Deaths mount for Turkish troops in Kurdish offensive
Eleven Turkish soldiers were killed on Saturday, including two military personnel when a helicopter was downed, in the bloodiest day in Ankara's offensive against a Kurdish militia in northern Syria.
Turkey is 22 days into a military operation against the Kurdish People's Protection Units (YPG) militia in the Afrin region, backing Syrian rebels with air strikes and ground troops.
"At this stage, we can say that one out of two helicopters was downed. We have two martyrs," Prime Minister Binali Yildirim said in a televised statement.
The Turkish military later said nine more soldiers were killed in separate incidents but did not give details.
Another 11 soldiers were injured after the offensive's bloodiest day for Turkish military personnel, the army said.

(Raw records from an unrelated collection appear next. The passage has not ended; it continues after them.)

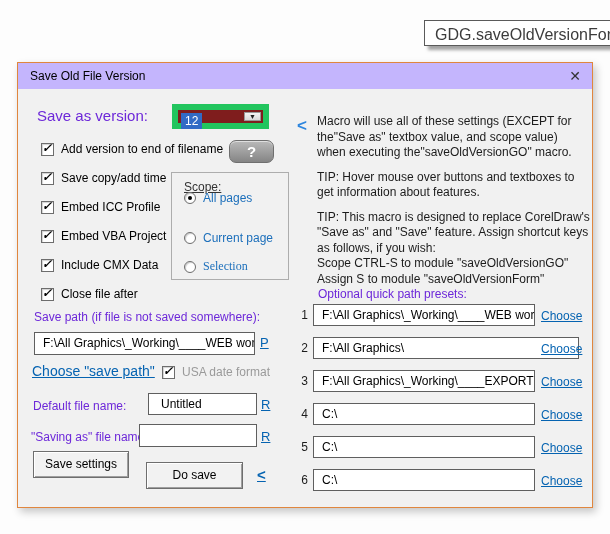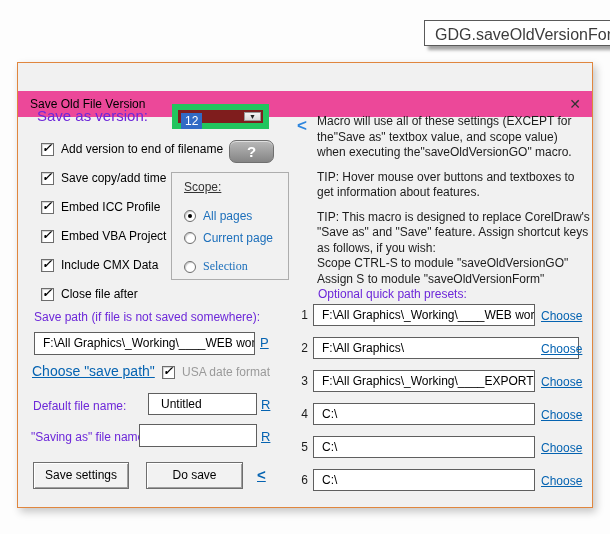"Save Old File Version" .titlebar { background: #ec4899 -> #c4b5fd; margin-top: 28px -> none }
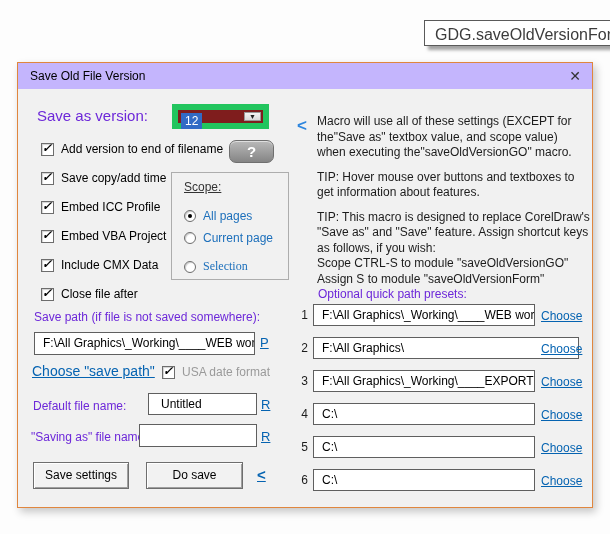"All pages" div.radio-row { top: 36px -> 18px }
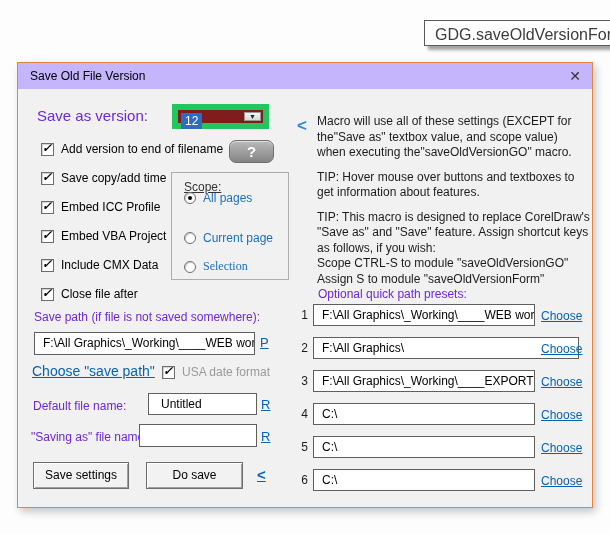"Save settings" div.btn { top: 399px -> 388px }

Ankara deems the YPG as a "terrorist" offshoot of the outlawed Kurdistan Workers' Party (PKK), which has waged a three-decade insurgency inside Turkey and is blacklisted by Washington and the European Union.
Earlier, President Recep Tayyip Erdogan said a helicopter had been shot down without saying who was responsible.
"Of course, these kinds of things will happen. We are in a war. We will have losses, but we will cause the other side to have losses as well," he said in a televised speech, vowing to make the perpetrators pay "a much heavier price".
Last Saturday, seven Turkish troops died in the second worst single-day loss of the operation so far, with five killed in a tank attack.
Some 1,141 "terrorists" had been neutralised during the operation, Erdogan said, referring to those killed but also those captured or wounded.
It was not immediately possible to verify this figure.
Yildirim earlier said Turkey had not launched its operation in Afrin to enter into a war or because it had "an eye" on another country's territory.
"Excuse me but no state would ignore a terror organisation growing like a tumour next to it," he said.
"This is a threat to Turkey which Ankara has the natural right to fight under international and domestic law," Yildirim added.
The UN has estimated that 15,000 people have already been displaced in the offensive, and there are fears that a sustained military campaign could spark a "humanitarian tragedy" for civilians living on the Syrian-Turkish border.